Il suo stile si è evoluto verso il pop infatti, anche se qualcuno straparla di rock. Ha venduto circa 200 milioni di dischi, ma nelle centinaia di canzoni che è andata scrivendo, è impossibile non notare negli ultimi anni un sottofondo che rimanda ad alcune sonorità springsteeniane e altre volte ai Pretenders o ai Foreigners, con l’aiuto di fior di produttori. Succede anche nell’ultimo album uscito di recente con il botto, Speak Now (Taylor version), dove la parentesi indica una soddisfazione che si sta prendendo, a riprova del carattere fermo sotto gli occhioni blu. Speak Now è il terzo album con la stessa parentesi, Tylor Version», sono riletture come Red e Fearless e sono andati tutti primi in classifica, in una sorta di vendetta verso la sua prima etichetta, che le aveva inibito la possibilità di usare sotto nuovo contratto le vecchie versioni registrate. E lei le ha ricantate, riarrangiate, più cool, e impaginate in un processo di riappropriazione che ora porta in giro nell’Eras Tour, una specie di summa appunto, delle ere della propria vita artistica. Fra i 15 e i 25 anni sono per lo più i fans; amano le storie d’amori giovanili problematici, spesso con lo spettro dell’abbandono e del dolore, romantiche manco a dirlo ma non sdolcinate, con spesso la chitarrona che tracima e la batteria che ci dà ma anche synth Anni Settanta, la voce decisa e precisa. Roba fatta bene.

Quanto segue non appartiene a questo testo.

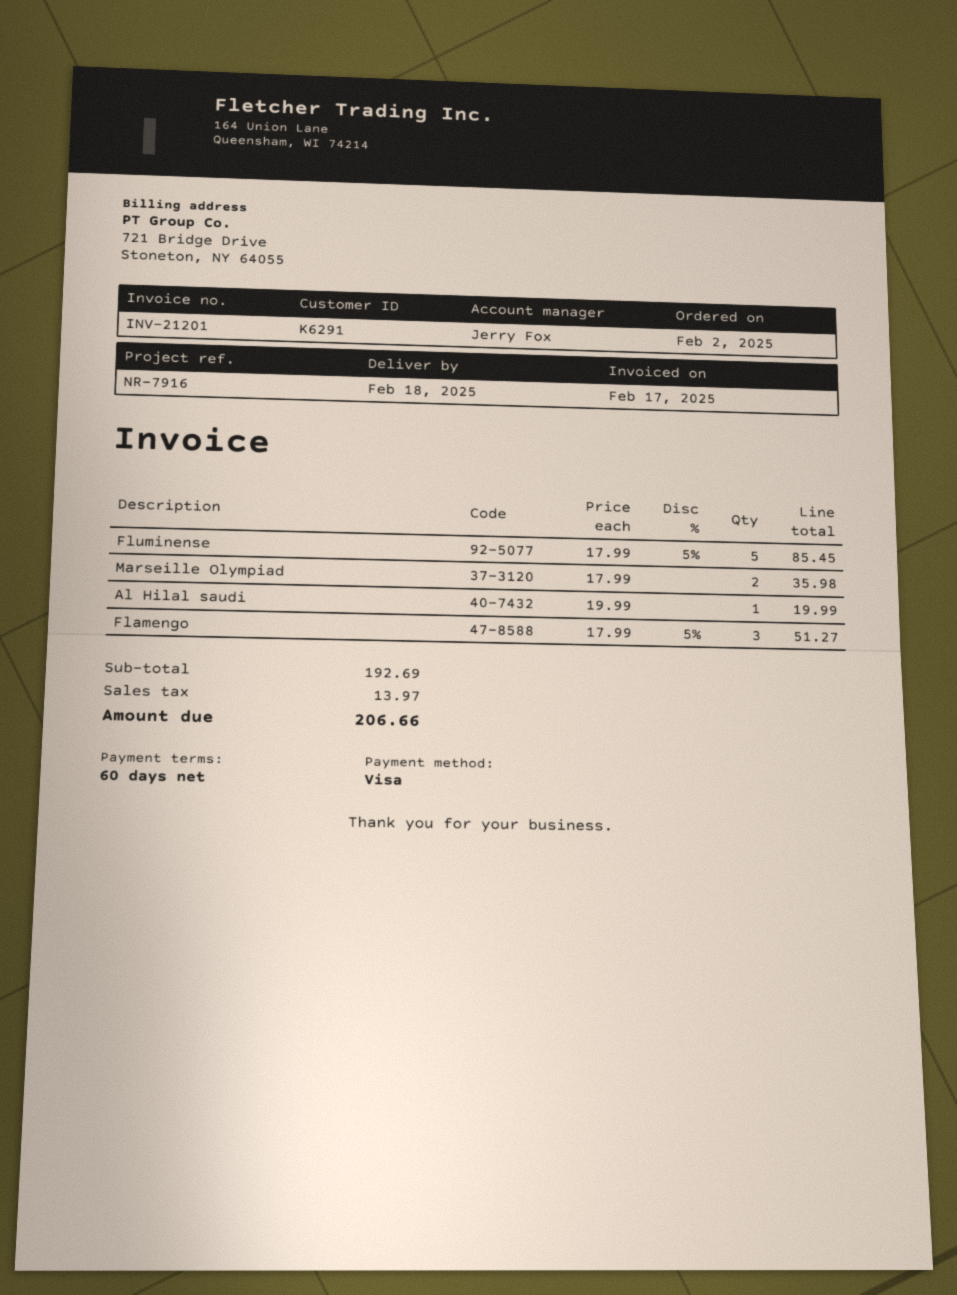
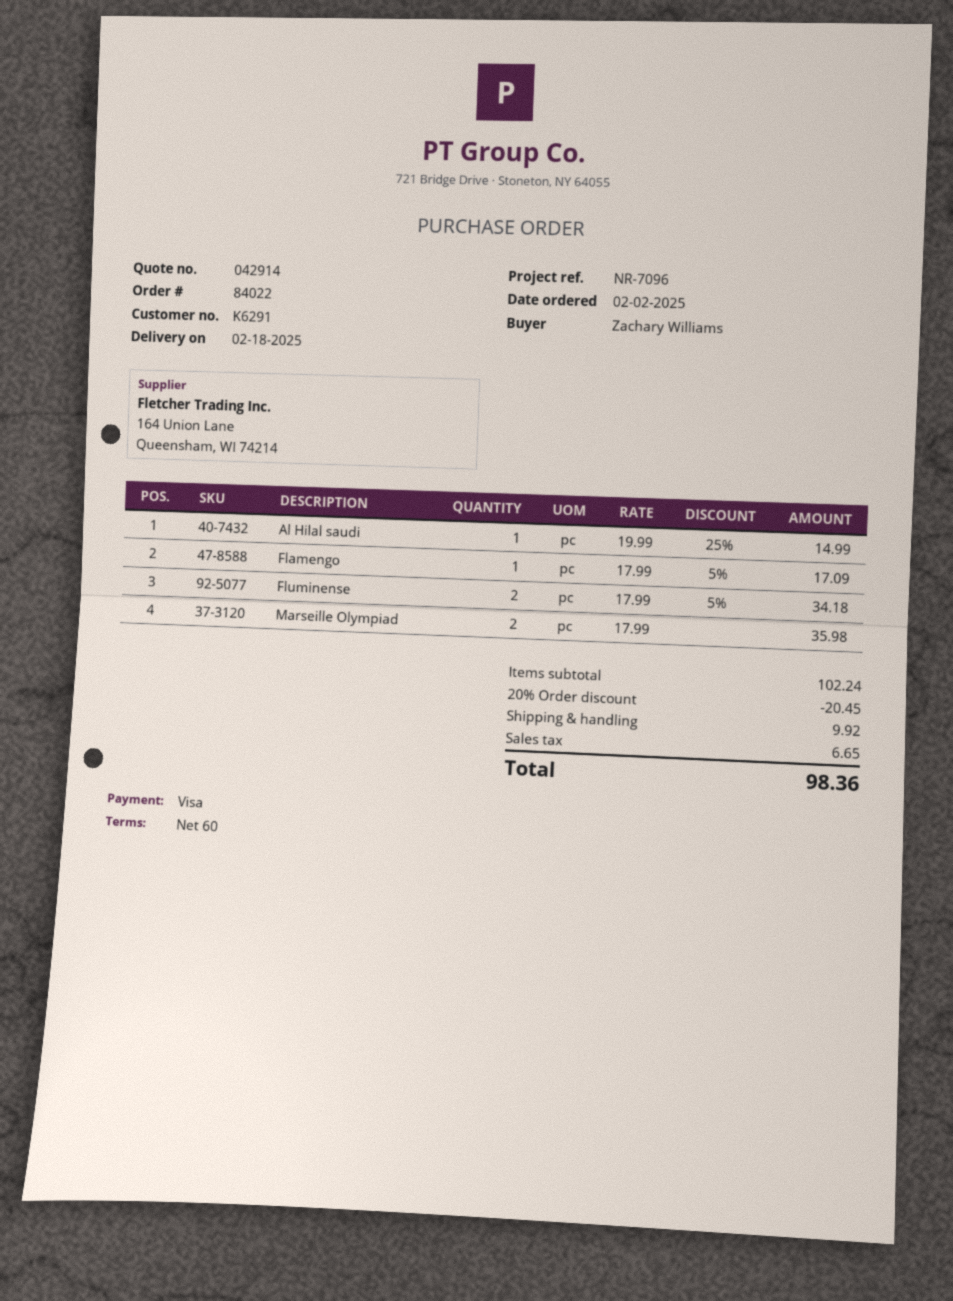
reference: NR-7916 -> NR-7096
Fluminense: 5 x 17.99 - 5% = 85.45 -> 2 x 17.99 - 5% = 34.18
Al Hilal saudi: 1 x 19.99 = 19.99 -> 1 x 19.99 - 25% = 14.99
Flamengo: 3 x 17.99 - 5% = 51.27 -> 1 x 17.99 - 5% = 17.09
subtotal: 192.69 -> 102.24
discount: none -> 20% = 20.45
shipping: none -> 9.92
tax: 13.97 -> 6.65
total: 206.66 -> 98.36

Naturalmente su queste storie fioriscono leggende, o verità che lei tiene per sé, di vita vissuta accanto agli amori che il poco tempo libero le consente di intrecciare: per lo più colleghi, come capita per le vite a senso unico. Aveva definito il recente album Midnight: «La storia di tredici notti insonni sparpagliate nella mia vita». E chissà chi c’è lì in mezzo fra i fidanzati di cui si parla. L’ultimo Matt Healy dei 1975, oppure l’attore britannico Joe Alwyn, lo stesso Harry Styles, John Mayer cui sarebbe ispirata Dear John, un Jonas Brother. La gente si diverte anche così.